各地からの現状レポート(1)

会員の減少対策に苦慮
神奈川県中小建設業協会

神奈川県中小建設業協会の現況について報告しますと、まず会員の減少が続いております。このため、会員の引き留め、会員の増加のための方策を模索しているところであります。

百年に一度といわれる世界的な金融恐慌により日本経済は、大きな打撃を受け、その回復に苦闘しています。私どもの地元である神奈川県においても当然のごとく厳しい事態になっております。会員の中にも企業を存続させるために田地田畑の処分をしたり、親の代から引き受けた財産を処分したりしている企業も多いようです。また後継者が無くて廃業に追い込まれる企業もあります。

そんな中、神奈川県では自民党の神奈川県議団建設グループの先生方が、神奈川県に色々と働きかけていただき、入札制度の問題の改善に努力をしていただいております。たとえば設計価格の事前公表の取りやめを実現したり、今年になっては最低制限価格を85%から90%に上げるようにしてくれています。しかし工事量が少ないため、どうしても過当競争になってしまい、採算を無視して低価格で入札して工事を取る会社が多いという困った状況が続いています。

こうした事が続けば建設会社は必ず行き詰まり、経営が成り立たなくなるのは目に見えています。こんな時こそ中小業者が一致団結して知恵を出し合い連絡を密にして、良い方策を打ち出せるように話し合うべきだと思います。ところが、協会に入っていない企業がかなりの数あるので、一致団結して取り組むには、なかなか難しいのが実情です。

神奈川県の入札は、現在では250万円以上の工事はすべて電子入札になり、一般競争になりました。本庁の工事はもちろん、各地区の土木事務所の工事はほとんどがこの方式に変わりました。土木事務所の発注工事は大半が土木工事で、急傾斜対策工事が大部分を占めています。建築工事はそれに付随するものなので大規模なものはありませんが、年間に何本か発注されております。

なお、積算の内容について、昨年の工事を対象に見てみますと、標準価格で積み上げて共通費・現場経費・一般管理費をプラスしてトータルしてみたら、ほとんど予定価格に近いものであり、5ないし10%値引きで、競争に勝てた経緯がありました。これで施工できれば多少採算性もよく、発注者側の積算との違いは無いことが確認できました。今年から85%から90%に最低制限価格が上がるようなので、神奈川県の場合大分良くなるかなと思います。

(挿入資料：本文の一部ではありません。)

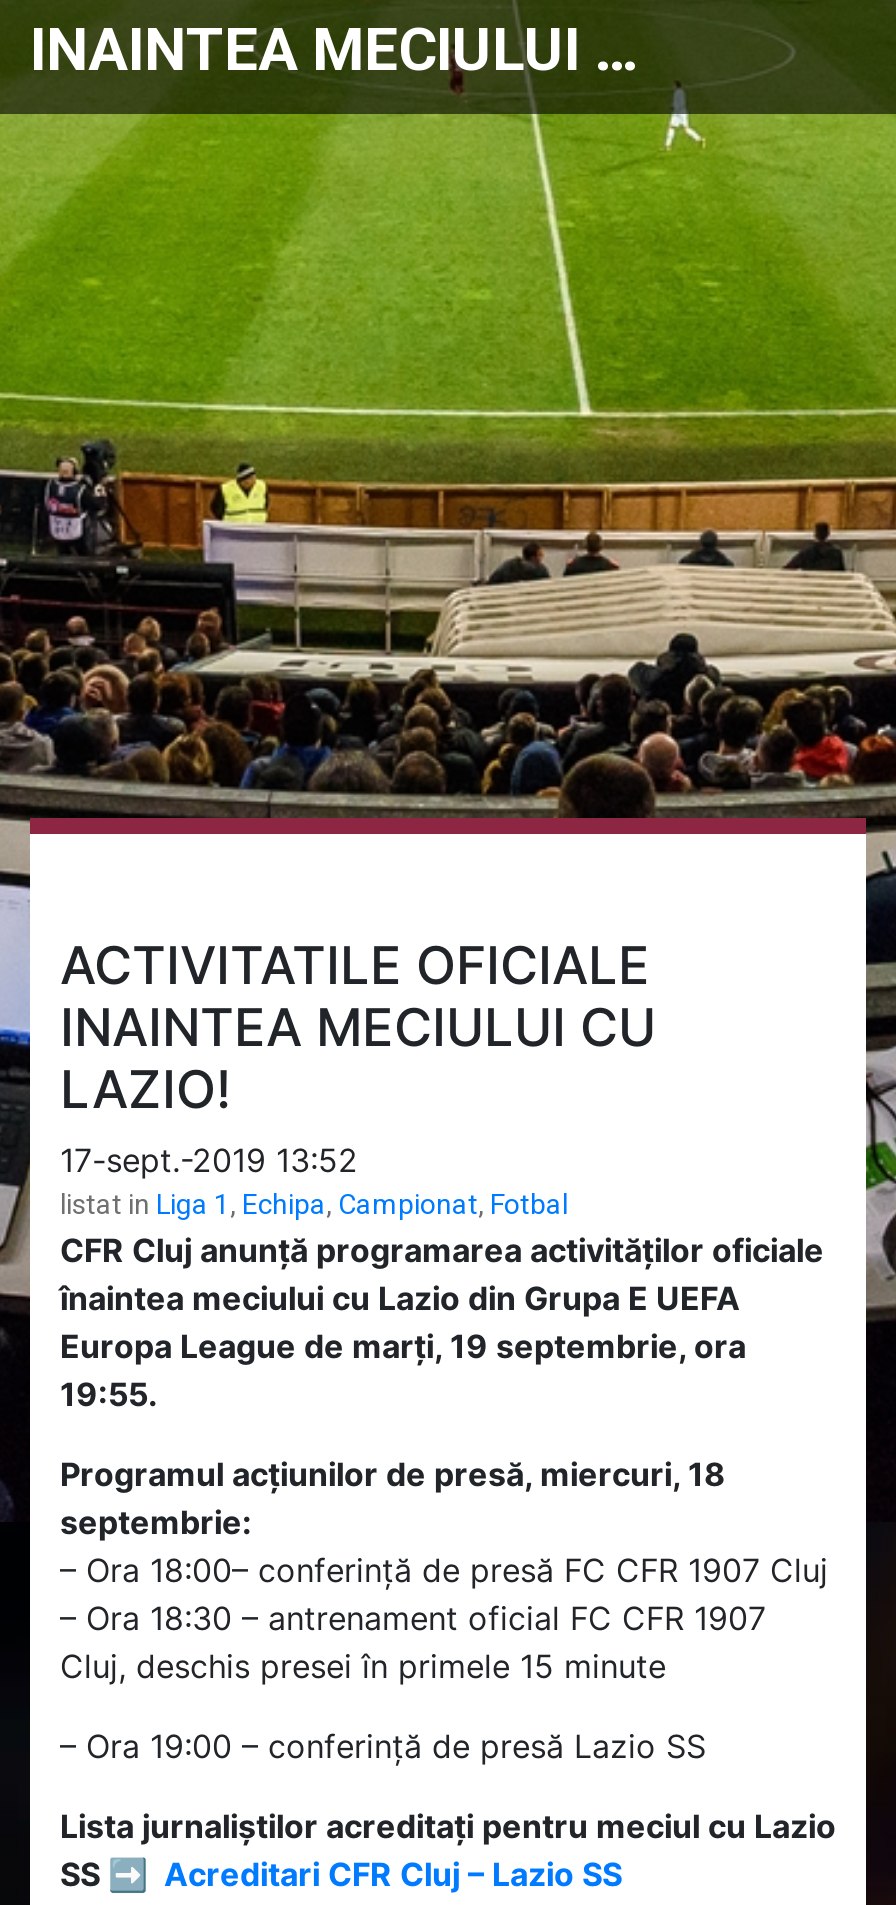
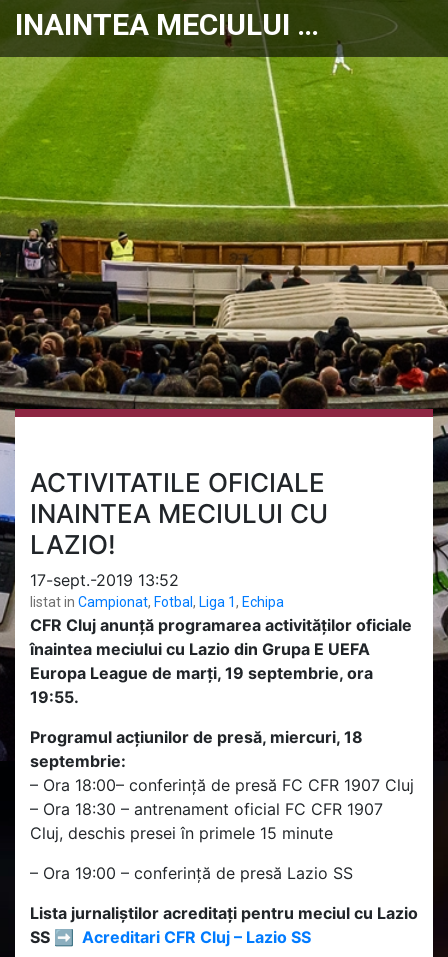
[60,1188,568,1220] listat in Liga 1, Echipa, Campionat, Fotbal -> [30,594,284,610] listat in Campionat, Fotbal, Liga 1, Echipa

また、神奈川県と建設業協会の間で昨年から災害時の防災協定も締結されました。これにより、災害時にはいつでも対応出来る組織になりましたので、地域の建設業として災害時にお役に立てることができ、地域の住民との関係もさらに良くなると思います。

ただ横須賀市においては、市の業者側に対する思いやりが足らず、工事の入札に参加するためには、経審の点数のほかに過去3年間の工事成績の点数が加算され、3年間何も受注していない企業は点数がゼロになってしまい、新年度から参加できなくなってしまいました。

現在の最低制限価格の設定の見直しを今後一層強く要望していくべきだと思います。業者が少しでも利益を上げて、多少でも所得税を納められるようになれば潤いが出ると確信します。

次に川崎市のことに触れますと、入札の現状は、以前より過酷な価格競争が行われています。そんな状況のため、会員は年々減少するばかりで、会員が健全に生きていける入札・契約制度の改善を求めてやみません。川崎支部の会員は、平成17年は42社であったのが年々減少して平成21年には25社になってしまいました。

神奈川県中小建設業協会の会員も昨年度に相模原支部が団体で退会するなどして、現在105社になってしまいました。まさに神中建では、会員確保と増加に向けた取り組みが求められており、今後一層の努力をしていく考えであります。